И хотя в СТ-ГХ речь шла о старении и смерти, он также говорил об изобилии, осмысленности, теплоте и обещании новой жизни. Устройство «Генезис», действующее в фильме — устройство, способное превращать необитаемые планеты в покрытые буйной зеленью и способные поддерживать жизнь — в итоге оказалось зримым воплощением темы фильма, смерти Спока и его возрождения.
Харви Беннет к тому времени уже решил, что визуальные спецэффекты должны потесниться и дать персонажам и истории выйти на первый план. И, в отличие от СТ-ТМП, который не упоминал тот факт, что прошло сколько-то лет после того, как экипаж «Энтерпрайза» дружно стартовал из звездного дока, «Гнев Хана» атаковал тему приближающегося старения. В фильме Кирку приходится справляться со своими чувствами по поводу пятидесятилетнего юбилея. Тема семьи тоже затрагивалась, и появлялась пара новых персонажей — вулкано-ромуланская протеже Спока, Саавик (в исполнении новоприбывшей Кёрсти Элли) и сын Кирка, Дэвид Маркус (сыгранный покойным Мерритом Баттриком).
С искрометным Ником Мейером
Тема старения развивалась дальше — показывалось, как бывалая команда берет группу зеленых кадетов на то, что должно было быть тренировочной миссией.

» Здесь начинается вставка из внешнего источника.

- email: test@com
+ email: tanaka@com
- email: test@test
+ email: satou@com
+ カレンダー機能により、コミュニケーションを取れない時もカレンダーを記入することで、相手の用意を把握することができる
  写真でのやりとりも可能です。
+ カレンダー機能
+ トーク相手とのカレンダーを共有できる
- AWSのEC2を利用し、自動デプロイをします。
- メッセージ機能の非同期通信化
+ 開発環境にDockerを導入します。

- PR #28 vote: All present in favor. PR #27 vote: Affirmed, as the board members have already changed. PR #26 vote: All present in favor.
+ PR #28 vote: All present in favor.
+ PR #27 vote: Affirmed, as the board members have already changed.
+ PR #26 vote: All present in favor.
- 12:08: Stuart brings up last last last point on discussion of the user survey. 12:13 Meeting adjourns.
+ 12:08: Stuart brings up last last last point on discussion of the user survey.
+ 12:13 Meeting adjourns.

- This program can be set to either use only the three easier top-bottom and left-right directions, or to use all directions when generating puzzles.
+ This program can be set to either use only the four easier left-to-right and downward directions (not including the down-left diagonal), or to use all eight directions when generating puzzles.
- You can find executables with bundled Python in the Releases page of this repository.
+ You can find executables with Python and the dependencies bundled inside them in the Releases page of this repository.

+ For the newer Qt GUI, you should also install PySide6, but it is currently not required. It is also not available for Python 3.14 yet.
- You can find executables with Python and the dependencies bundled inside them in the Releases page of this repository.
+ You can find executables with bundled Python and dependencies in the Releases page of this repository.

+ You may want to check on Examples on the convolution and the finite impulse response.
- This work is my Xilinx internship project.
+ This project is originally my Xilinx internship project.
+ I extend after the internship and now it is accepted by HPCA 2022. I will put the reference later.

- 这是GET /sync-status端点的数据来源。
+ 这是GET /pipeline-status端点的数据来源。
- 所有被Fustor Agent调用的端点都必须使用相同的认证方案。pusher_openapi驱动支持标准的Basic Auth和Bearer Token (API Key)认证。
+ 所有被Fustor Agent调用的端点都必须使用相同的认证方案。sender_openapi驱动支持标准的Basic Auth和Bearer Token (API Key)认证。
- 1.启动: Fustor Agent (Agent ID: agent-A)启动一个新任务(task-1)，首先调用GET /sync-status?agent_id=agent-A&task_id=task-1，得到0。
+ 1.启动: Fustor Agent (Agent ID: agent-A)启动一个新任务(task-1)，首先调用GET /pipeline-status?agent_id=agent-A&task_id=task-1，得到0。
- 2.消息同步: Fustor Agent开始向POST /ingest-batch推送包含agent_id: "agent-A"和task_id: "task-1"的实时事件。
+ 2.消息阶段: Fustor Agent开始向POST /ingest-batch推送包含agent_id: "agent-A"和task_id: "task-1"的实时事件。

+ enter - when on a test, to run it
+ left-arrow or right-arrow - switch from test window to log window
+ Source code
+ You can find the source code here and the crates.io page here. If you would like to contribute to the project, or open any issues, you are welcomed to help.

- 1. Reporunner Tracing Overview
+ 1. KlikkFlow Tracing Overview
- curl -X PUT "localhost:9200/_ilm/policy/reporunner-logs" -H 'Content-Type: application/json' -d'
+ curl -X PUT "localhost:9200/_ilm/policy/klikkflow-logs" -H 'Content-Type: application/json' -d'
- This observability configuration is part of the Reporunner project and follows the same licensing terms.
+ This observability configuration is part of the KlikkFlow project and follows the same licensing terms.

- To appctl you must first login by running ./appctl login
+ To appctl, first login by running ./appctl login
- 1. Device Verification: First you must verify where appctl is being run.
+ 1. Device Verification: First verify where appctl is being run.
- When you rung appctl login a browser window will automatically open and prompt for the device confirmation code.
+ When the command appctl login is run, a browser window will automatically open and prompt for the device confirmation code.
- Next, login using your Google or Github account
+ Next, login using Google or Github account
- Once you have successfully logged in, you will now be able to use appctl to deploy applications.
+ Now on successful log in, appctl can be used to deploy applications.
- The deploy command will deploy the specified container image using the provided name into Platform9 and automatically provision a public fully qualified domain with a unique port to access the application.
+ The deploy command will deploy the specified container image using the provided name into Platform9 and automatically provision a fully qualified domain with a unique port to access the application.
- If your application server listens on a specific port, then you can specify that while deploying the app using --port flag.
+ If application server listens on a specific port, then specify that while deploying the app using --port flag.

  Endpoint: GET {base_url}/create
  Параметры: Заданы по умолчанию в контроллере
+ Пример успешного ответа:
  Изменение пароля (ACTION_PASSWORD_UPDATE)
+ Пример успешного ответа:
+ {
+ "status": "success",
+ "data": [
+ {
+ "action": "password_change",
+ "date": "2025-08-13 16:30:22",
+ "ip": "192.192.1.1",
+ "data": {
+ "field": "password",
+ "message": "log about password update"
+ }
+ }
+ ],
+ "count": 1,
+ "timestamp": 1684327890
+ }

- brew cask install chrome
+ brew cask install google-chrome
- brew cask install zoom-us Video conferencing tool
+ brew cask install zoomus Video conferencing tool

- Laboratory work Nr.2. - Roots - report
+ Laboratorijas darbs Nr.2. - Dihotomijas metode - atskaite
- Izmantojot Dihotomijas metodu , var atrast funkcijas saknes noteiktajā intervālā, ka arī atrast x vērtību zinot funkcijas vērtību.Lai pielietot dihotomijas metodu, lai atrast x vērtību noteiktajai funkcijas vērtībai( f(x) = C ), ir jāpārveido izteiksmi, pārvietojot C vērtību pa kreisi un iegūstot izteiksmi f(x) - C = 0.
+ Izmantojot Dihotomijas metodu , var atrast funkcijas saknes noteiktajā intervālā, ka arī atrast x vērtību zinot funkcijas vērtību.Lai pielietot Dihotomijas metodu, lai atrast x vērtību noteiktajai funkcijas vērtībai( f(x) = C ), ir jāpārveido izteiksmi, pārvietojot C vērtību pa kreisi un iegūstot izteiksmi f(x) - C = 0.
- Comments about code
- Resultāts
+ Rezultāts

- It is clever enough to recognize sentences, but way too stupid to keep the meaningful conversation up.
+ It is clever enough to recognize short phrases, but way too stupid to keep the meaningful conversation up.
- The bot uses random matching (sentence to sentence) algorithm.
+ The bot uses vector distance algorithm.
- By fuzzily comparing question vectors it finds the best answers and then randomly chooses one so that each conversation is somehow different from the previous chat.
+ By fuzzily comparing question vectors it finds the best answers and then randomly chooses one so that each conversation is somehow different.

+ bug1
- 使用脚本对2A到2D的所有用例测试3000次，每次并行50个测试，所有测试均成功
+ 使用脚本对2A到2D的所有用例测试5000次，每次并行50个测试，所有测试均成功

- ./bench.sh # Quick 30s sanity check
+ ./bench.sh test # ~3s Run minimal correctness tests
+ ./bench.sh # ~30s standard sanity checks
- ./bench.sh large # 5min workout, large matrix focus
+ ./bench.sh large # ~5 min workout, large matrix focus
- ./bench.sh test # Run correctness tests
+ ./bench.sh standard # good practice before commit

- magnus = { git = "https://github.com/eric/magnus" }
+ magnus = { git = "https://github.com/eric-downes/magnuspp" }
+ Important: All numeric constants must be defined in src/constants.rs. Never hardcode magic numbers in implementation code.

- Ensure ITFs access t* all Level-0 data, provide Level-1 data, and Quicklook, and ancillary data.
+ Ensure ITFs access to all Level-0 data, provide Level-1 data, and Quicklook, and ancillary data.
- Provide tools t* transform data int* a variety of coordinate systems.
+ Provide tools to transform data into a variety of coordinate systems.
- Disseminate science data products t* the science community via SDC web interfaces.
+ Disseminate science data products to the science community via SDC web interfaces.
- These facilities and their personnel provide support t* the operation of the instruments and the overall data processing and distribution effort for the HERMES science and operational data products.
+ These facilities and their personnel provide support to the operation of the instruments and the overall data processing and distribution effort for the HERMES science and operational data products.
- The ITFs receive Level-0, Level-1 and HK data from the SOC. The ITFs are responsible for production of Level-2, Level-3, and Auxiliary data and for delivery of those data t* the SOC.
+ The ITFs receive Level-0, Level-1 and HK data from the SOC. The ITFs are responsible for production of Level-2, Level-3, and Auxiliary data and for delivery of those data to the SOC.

Харви и Ник придумали отличную идею для начала фильма — модель боя, в котором невозможно выиграть, и которая будет выглядеть настоящей для неосведомленных зрителей. «Энтерпрайз» выглядит атакованным, в битве Спок оказывается ранен во время взрыва и убедительно помирает. Однако же, когда «Энтерпрайз», кажется, уже смертельно поврежден и все потеряно, выясняется, что это просто тренировочный сценарий для испытания кадетских способностей.
Это был великолепный способ разобраться с вопросом «смерти Спока», который вызвал столько протестов у фанатов, и позволить аудитории расслабиться и дальше получать удовольствие от фильма, думая, что вулканца, в конце концов, пощадили. (Собственно, после симуляции боя, Кирк приветствует Спока в коридоре жизнерадостным: «Ты же вроде умер?»)
Харви Беннет и Джин Родденберри совещаются
В СТ-ГХ также был офигительный злодей: одержимый местью Хан, поклявшийся поквитаться с Кирком, который давным-давно высадил его на недружелюбной планете. Когда Харви Беннет впервые усадил себя за просмотр всех 79 эпизодов оригинального сериала, его зацепило «Семя в космосе», где появлялся приглашенный актер Рикардо Монтальбан в роли генетически измененного «сверхчеловека» Хана, стремящегося к власти. В последней сцене серии Кирк и Спок размышляют о том, что вырастет из «семени», которое Кирк «посадил», высадив Хана на необитаемой планете. СТ-ГХ отвечает на этот вопрос.
К нашей огромной удаче Рикардо Монтальбан согласился повторно сыграть эту роль и сделал это с чудесной силой и драматичностью, задав планку, на которую нам всем пришлось равняться. С самого первого потрясающего появления в роли Хана, к постепенной потерей контроля и обнажению глубин своей одержимости и до финального безумия в стиле капитана Ахава, он мгновенно завладевал вниманием, когда бы не появлялся в кадре.
Когда фильм вышел на экраны, отклик на Хана был ошеломляюще одобрительным — аудитория явно нашла в нем злодея, которого можно было с огромным удовольствием ненавидеть! (Интересная мелочь — в роли Хана Монтальбан носил костюм, открывающий грудную клетку, которая была настолько впечатляюще развита, что многие зрители заговорили о том, что, мол, она накладная. Я тут, чтоб сказать вам — абсолютно нет! Это были собственные монтальбановские завидные мышцы.)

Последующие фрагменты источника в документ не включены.